Citation: 2009 FC 963

Ottawa, Ontario, September 24, 2009

PRESENT:     The Honourable Mr. Justice Harrington

 

BETWEEN:

PETRA RECORT MASON

 

Applicant

 

and

 

 

 

THE MINISTER OF CITIZENSHIP

AND IMMIGRATION

 

Respondent

 

REASONS FOR ORDER AND ORDER

 

[1]               Year after year, application after application, Ms. Mason lied about why she was afraid to return to Grenada. Now that the end is near she has decided to tell the real reason; or so she says. As this is a judicial review of a decision of an enforcement officer not to defer her removal for two years while her third application for permanent residence from within Canada on humanitarian and compassionate grounds is being processed, it does not fall upon me to determine whether her story is credible, uncredible or incredible.

 

[2]               Ms. Mason came to Canada in 1995 and first brought herself to the attention of the authorities when she made an application to remain in Canada on humanitarian and compassionate grounds. Her application was rejected. In 2004 her application for refugee protection was dismissed. She said she feared the rise in the crime rate in Grenada due to economic downturn, and also feared her ex-boyfriend. This fear was only presented to the Panel at the time of her hearing. She had been attacked by him in 1990. This risk also served as one of the bases for her pre-removal risk application which was turned down. The Officer stated: “The applicant had an opportunity to submit new evidence that would persuade me to arrive at a different conclusion from the Refugee Protection Division. The risk identified by the applicant had been assessed at her refugee claim. She fears her ex-boyfriend upon her return to Grenada.” Her third application for a permanent resident visa from within Canada was made in May of last year. In the normal course, another two years or so will pass before a decision is made.

 

[3]               Once a negative decision was rendered on her PRRA, she was removal ready and was directed to report to Pearson Airport for removal to Grenada. Through counsel she asked the enforcement officer to defer the removal on a number of grounds including her Canadian-born son and her job. It was also alleged that there should be a deferral in light of new evidence disclosed in the pending H&C application. That application was attached, but the real “new evidence” was not identified.

 

[4]               In the motion for a stay before Mr. Justice O’Keefe and before me she admitted that she lied in the past and pointed out that in her new H&C application “family, friends and I disclosed my fear of my brother who suffers from psychiatric illness. I had been uncomfortable discussing this, and relied on advice that I could remain in Canada based on other factors”. However, that is not what she told the enforcement officer.

 

[5]               Counsel for Ms. Mason submits that since a stay was granted on the grounds of a serious risk of a physical danger, this judicial review should be granted as a matter of course.

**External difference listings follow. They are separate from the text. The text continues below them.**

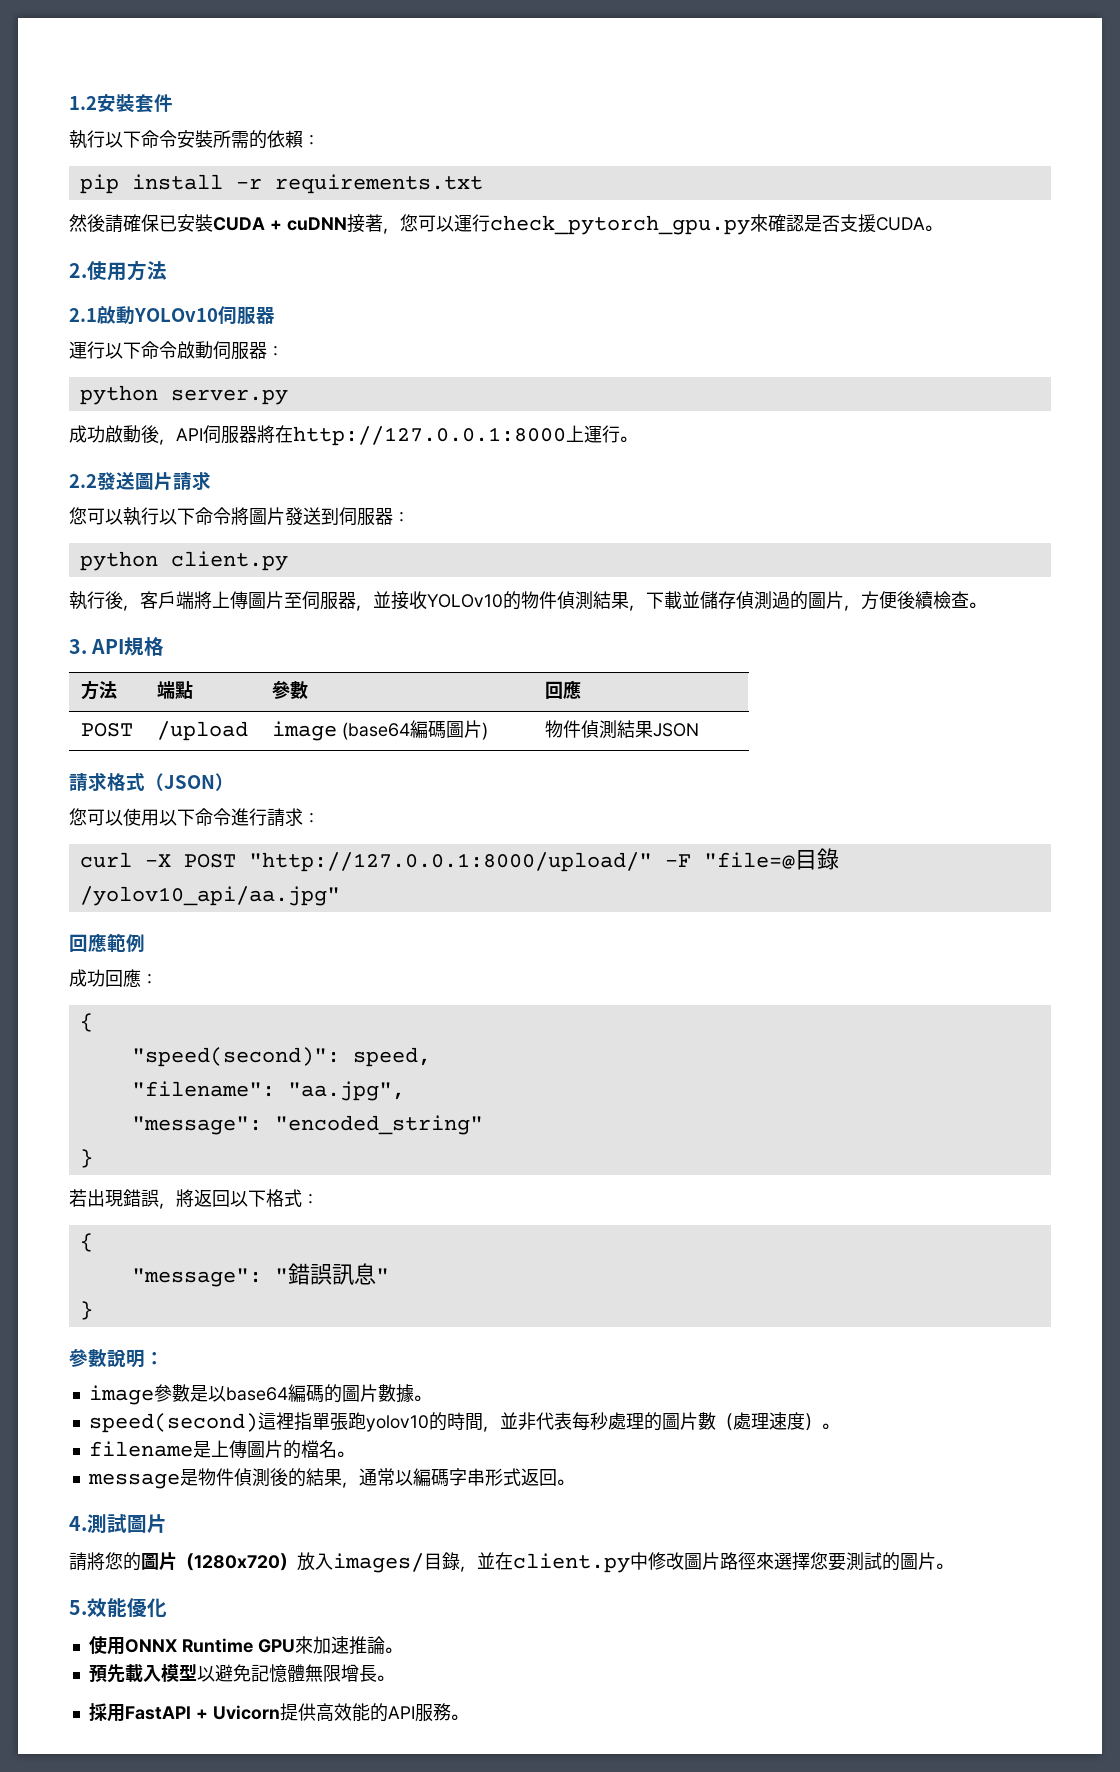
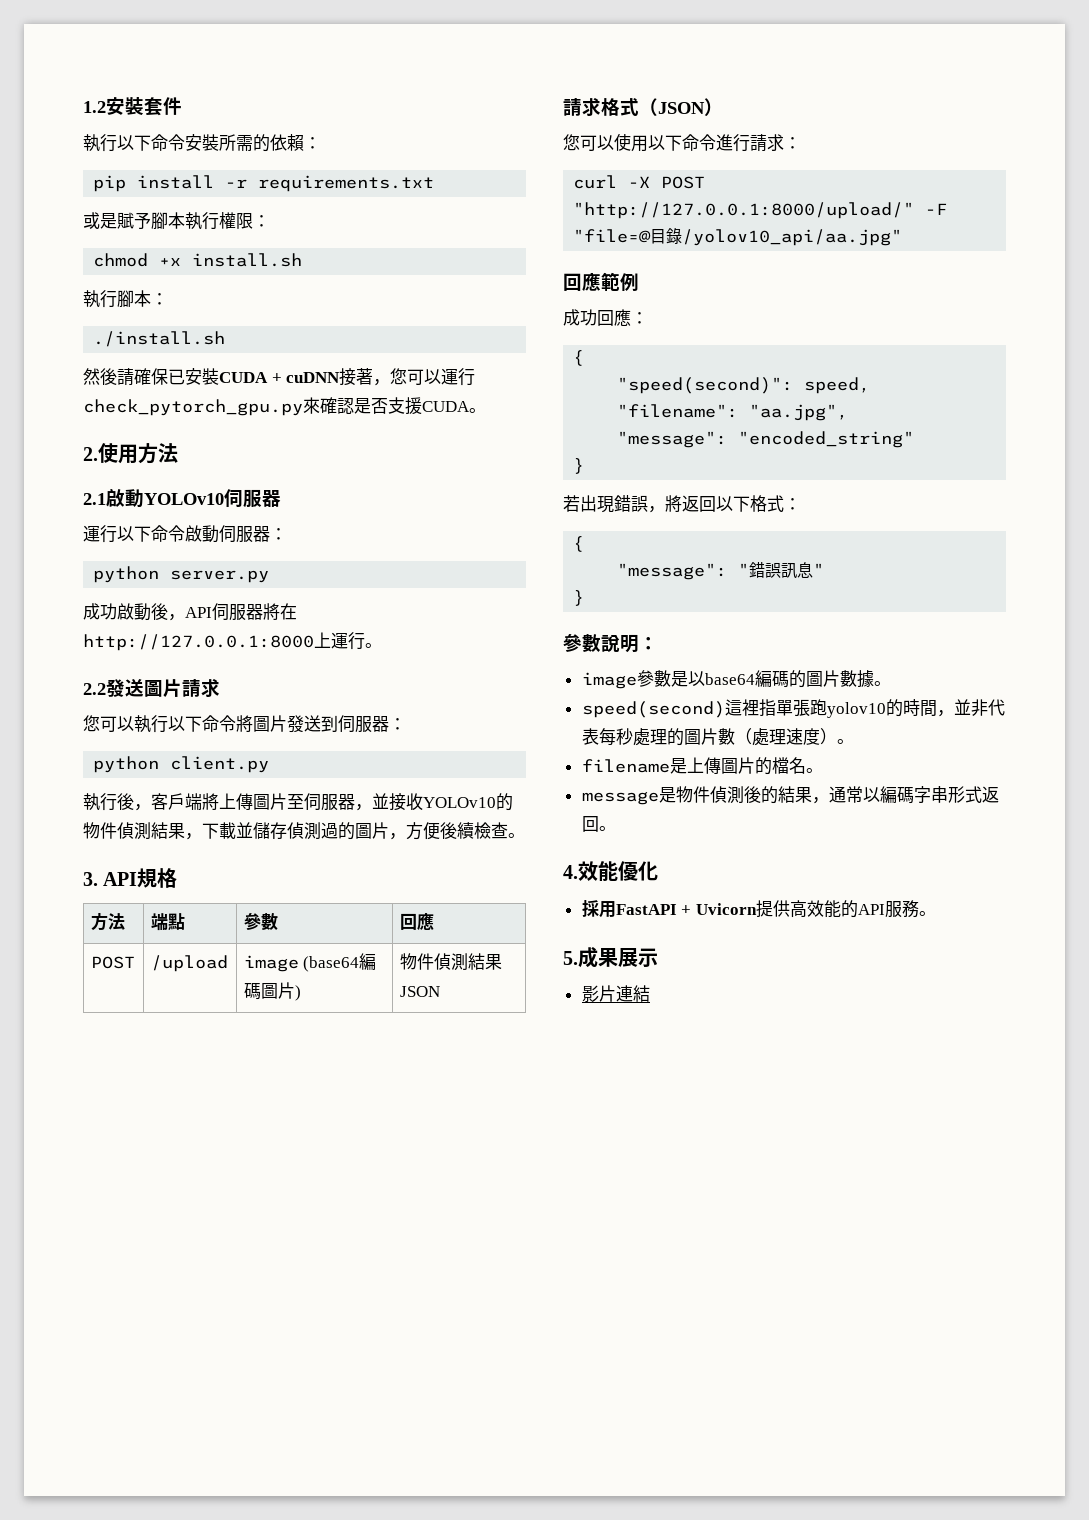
+ 或是賦予腳本執行權限：
+ chmod +x install.sh
+ 執行腳本：
+ ./install.sh
- 4.測試圖片
- 請將您的圖片（1280x720）放入images/目錄，並在client.py中修改圖片路徑來選擇您要測試的圖片。
- 5.效能優化
- 使用ONNX Runtime GPU來加速推論。
- 預先載入模型以避免記憶體無限增長。
+ 4.效能優化
+ 5.成果展示
+ 影片連結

He also suggests that since a stay had been granted, her H&C application should have been put at the top of the list. It is not for the Court to dictate who should jump the queue and in what circumstances. This is not an application which has been pending for seven years.

 

[6]               A stay does not dictate the outcome of a judicial review. It is based on the tripartite test set out in such cases as Toth v. Canada (Minister of Citizenship and Immigration) (1988), 86 N.R. 302 (F.C.A.) and RJR-MacDonald Inc.  v. Canada (Attorney General), [1994] 1 S.C.R. 311, i.e. serious issue, irreparable harm and balance of convenience.  A Motions Judge faced with an application for a stay is obliged to act quickly, often on an incomplete record and without a detailed analysis of the case. The issue is whether the status quo should be maintained to allow a more profound study in the fullness of time. However, a judicial review is decided on the balance of probabilities, a more stringent test.

 

[7]               The Officer noted that this was Ms. Mason’s third H&C application. He said that these applications are decided upon by competent, credible, CIC officials with experience in assessing such applications. He went on to say: “Insufficient evidence has been provided to provide that circumstances have changed enough to warrant a different decision on her third H&C application.” Ms. Mason’s counsel leaps on the following sentence: “There were no submissions or evidence provided with the deferral request as evidence that new risks exists.”

 

[8]               In counsel’s H&C submissions, and in Ms. Mason’s 39-paragraph affidavit, it is stated that she lied when she said that she was not living with her common-law spouse in Canada while in fact she was. Both the covering letter from counsel, and Ms. Mason’s affidavit, as well as other affidavits and statements, emphasize Ms. Mason’s mentally-ill violent brother and that he was the real reason she left Grenada, but they do not say that this was the first time her brother was mentioned.

 

[9]               The lie identified was that she was not living with her common-law spouse in Canada while in fact she was. Nowhere is it stated that the alleged reason she left Grenada, her fear of a mobbed-up ex-boyfriend, was a lie. Ms. Mason’s brother’s situation was not new. It is far too much to expect of an enforcement officer that he or she should not only read the previous decisions, which do not mention the brother, but also review each and every document in each and every file to see if the brother was mentioned in the applications, but not commented upon by the decision maker. Mr. Justice Létourneau’s admonishment in Remo Imports Ltd. v. Jaguar Cars Ltd., 2007 FCA 258, [2008] 2 F.C.R. 132 that an appellate tribunal is not a ferret is applicable.

 

[10]           Ms. Mason relies upon Wang v. Canada (Minister of Citizenship and Immigration), 2001 FCT 148, [2001] 3 F.C. 182, bolstered this year by Baron v. Canada (Minister of Public Safety and Emergency Preparedness), 2009 FCA 81, 79 Imm. L.R. (3d) 157 for the proposition that although an enforcement officer has little discretion, one factor to take into account is the risk of physical danger. However, on the file before him the officer was entitled to assume that that risk had been assessed by those who were burdened with that responsibility. His decision was reasonable and is not to be set aside.

 

[11]           Our system is such that if a new direction to report for removal is issued, Ms. Mason may again seek a deferral and, if unsuccessful, seek another stay.


ORDER

FOR REASONS GIVEN;

THIS COURT ORDERS that:

1.                  The application for judicial review is dismissed.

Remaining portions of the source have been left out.